## WHAT TO DO:
All lines in the records below with the word "border" must be returned.

## PROVIDED RECORDS:
★ ★ ★ ★ ★ ★ ★

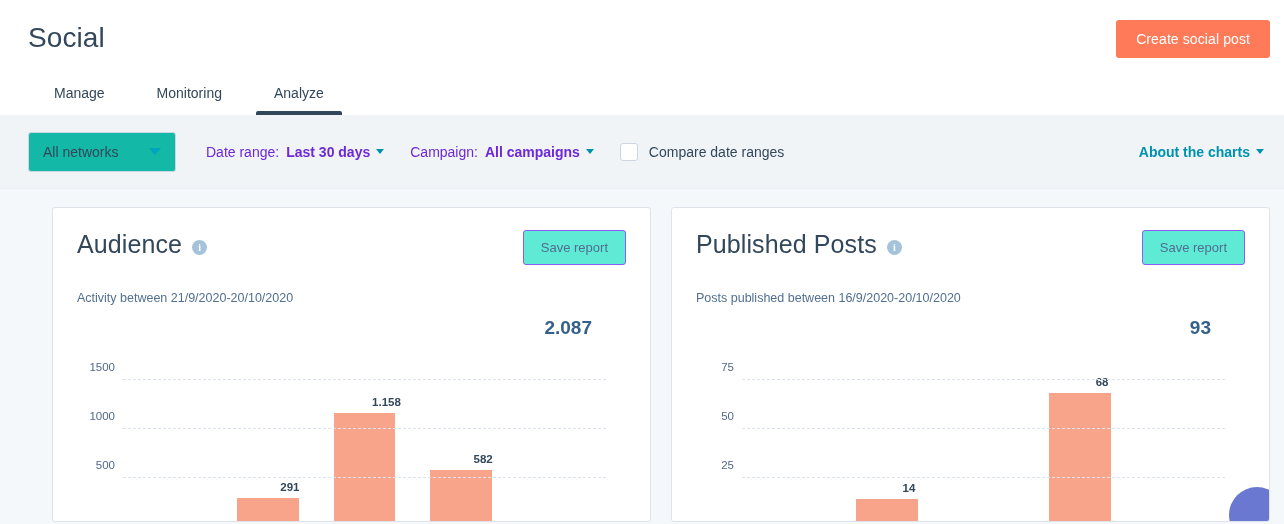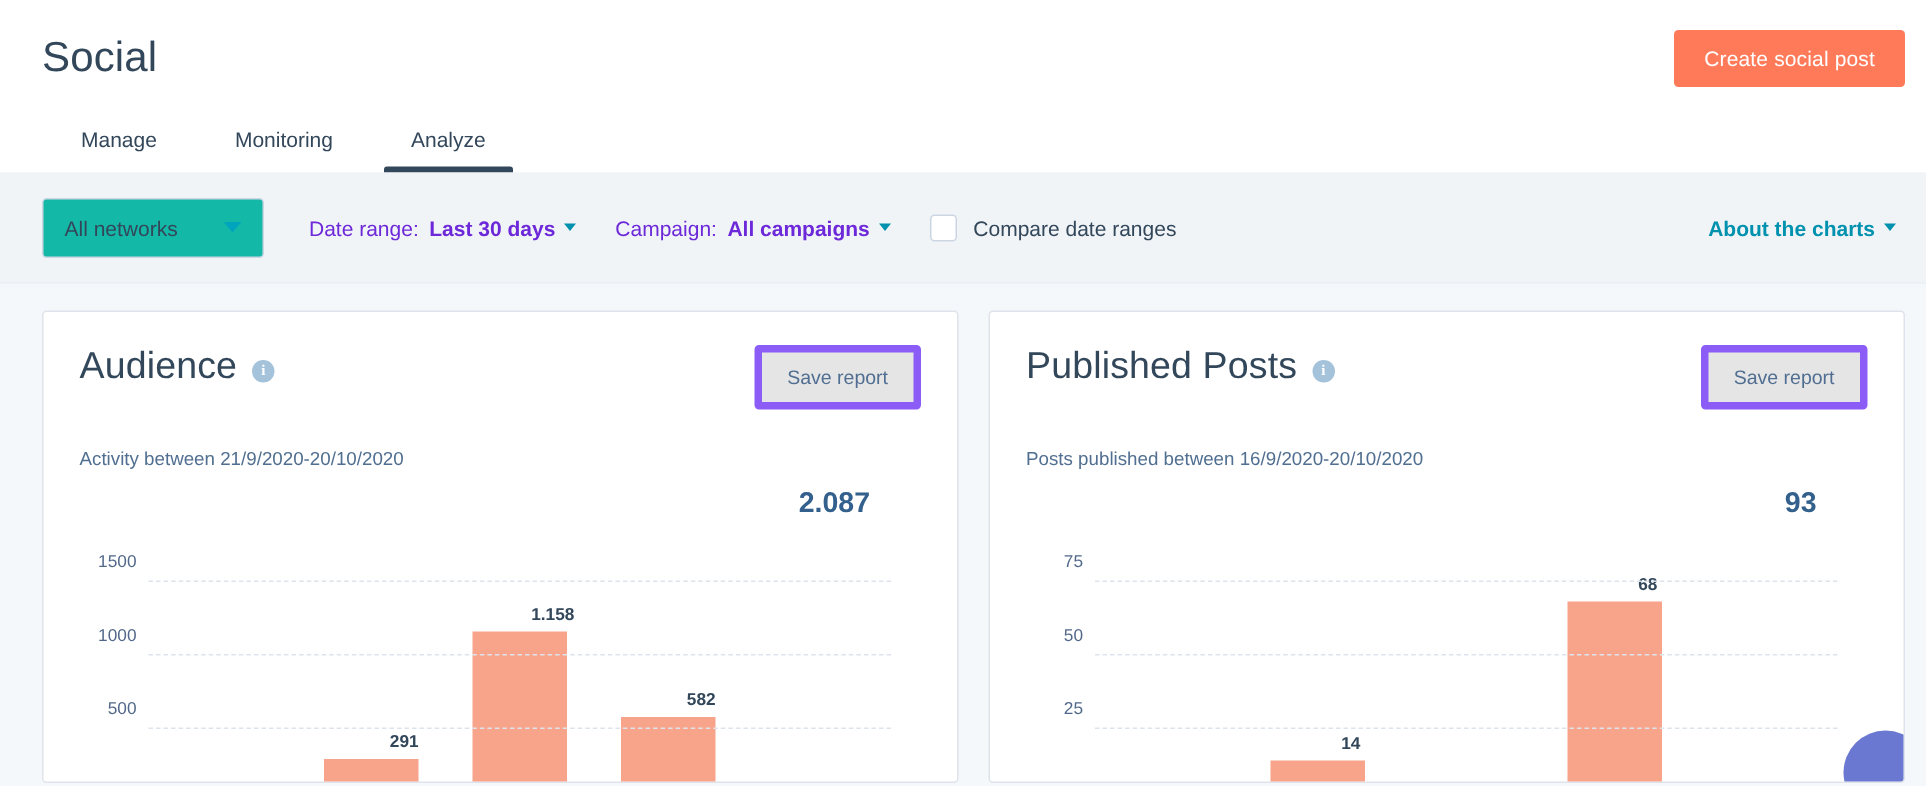--- a/index.html
+++ b/index.html
@@ -155,6 +155,7 @@
     gap: 20px;
     padding: 18px 14px 0 28px;
     height: 333px;
+    margin-left: 24px;
   }
   .card {
     background: #FFFFFF;

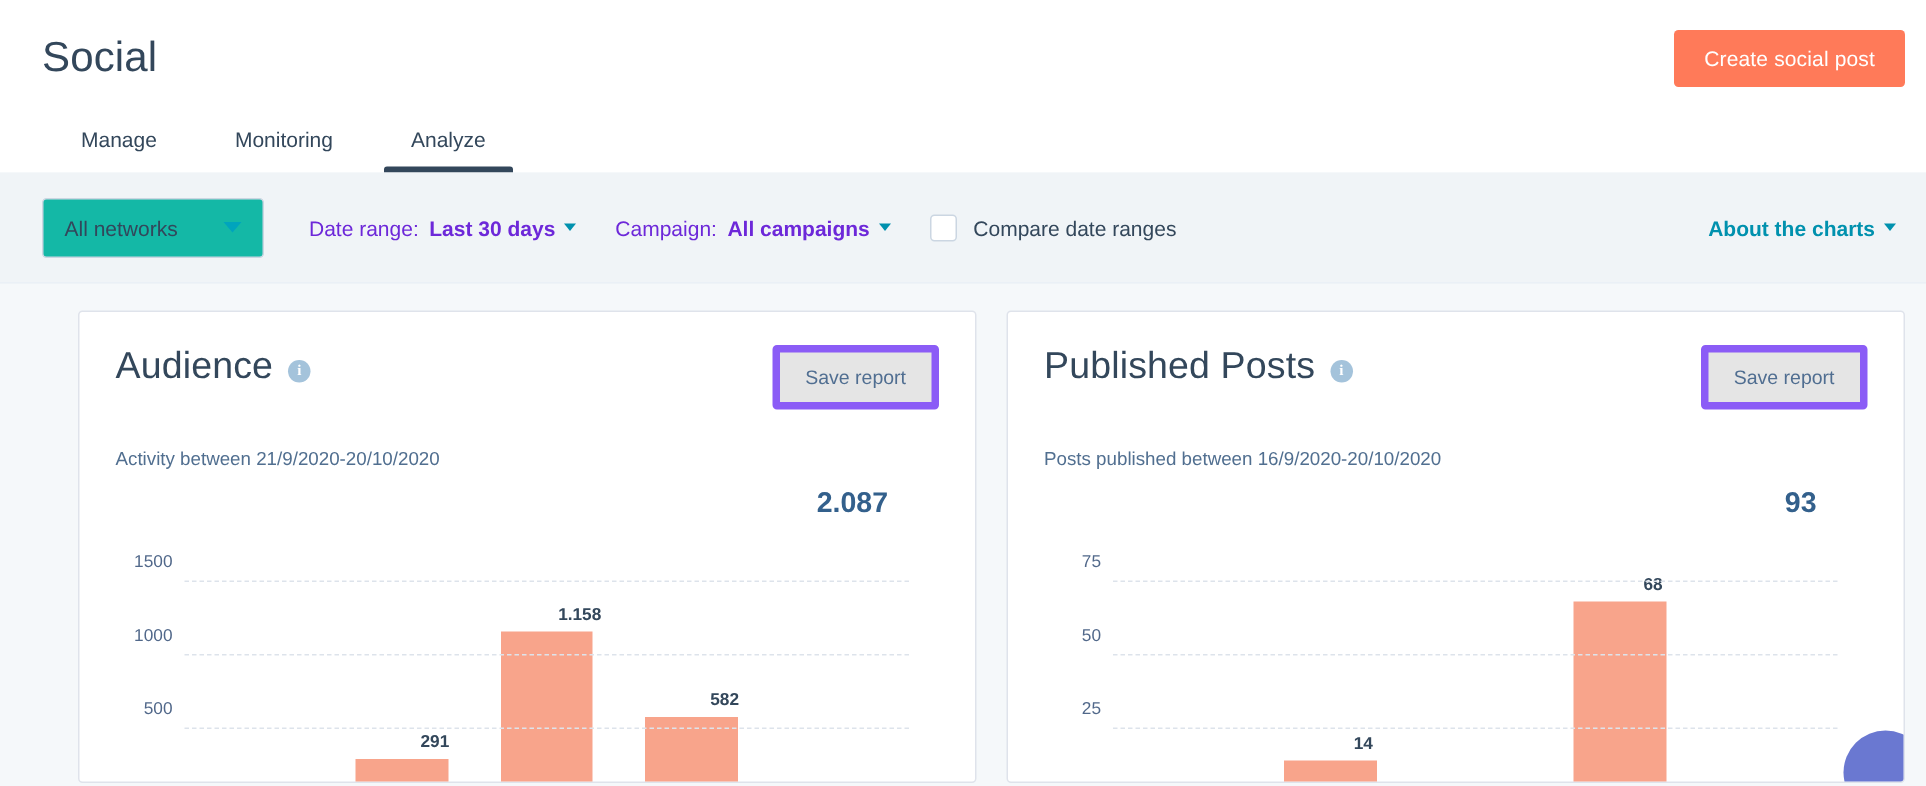--- a/index.html
+++ b/index.html
@@ -194,8 +194,8 @@
     line-height: 1;
   }
   .save-report {
-    background: #e5e5e5;
-    border: 5px solid #8b5cf6;
+    background: #5eead4;
+    border: 1px solid #8b5cf6;
     border-radius: 3px;
     color: #506E91;
     font-family: "Liberation Sans", sans-serif;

★ ★ ★ ★ ★ ★ ★

## RESPONSE:
-    border: 5px solid #8b5cf6;
+    border: 1px solid #8b5cf6;
     border-radius: 3px;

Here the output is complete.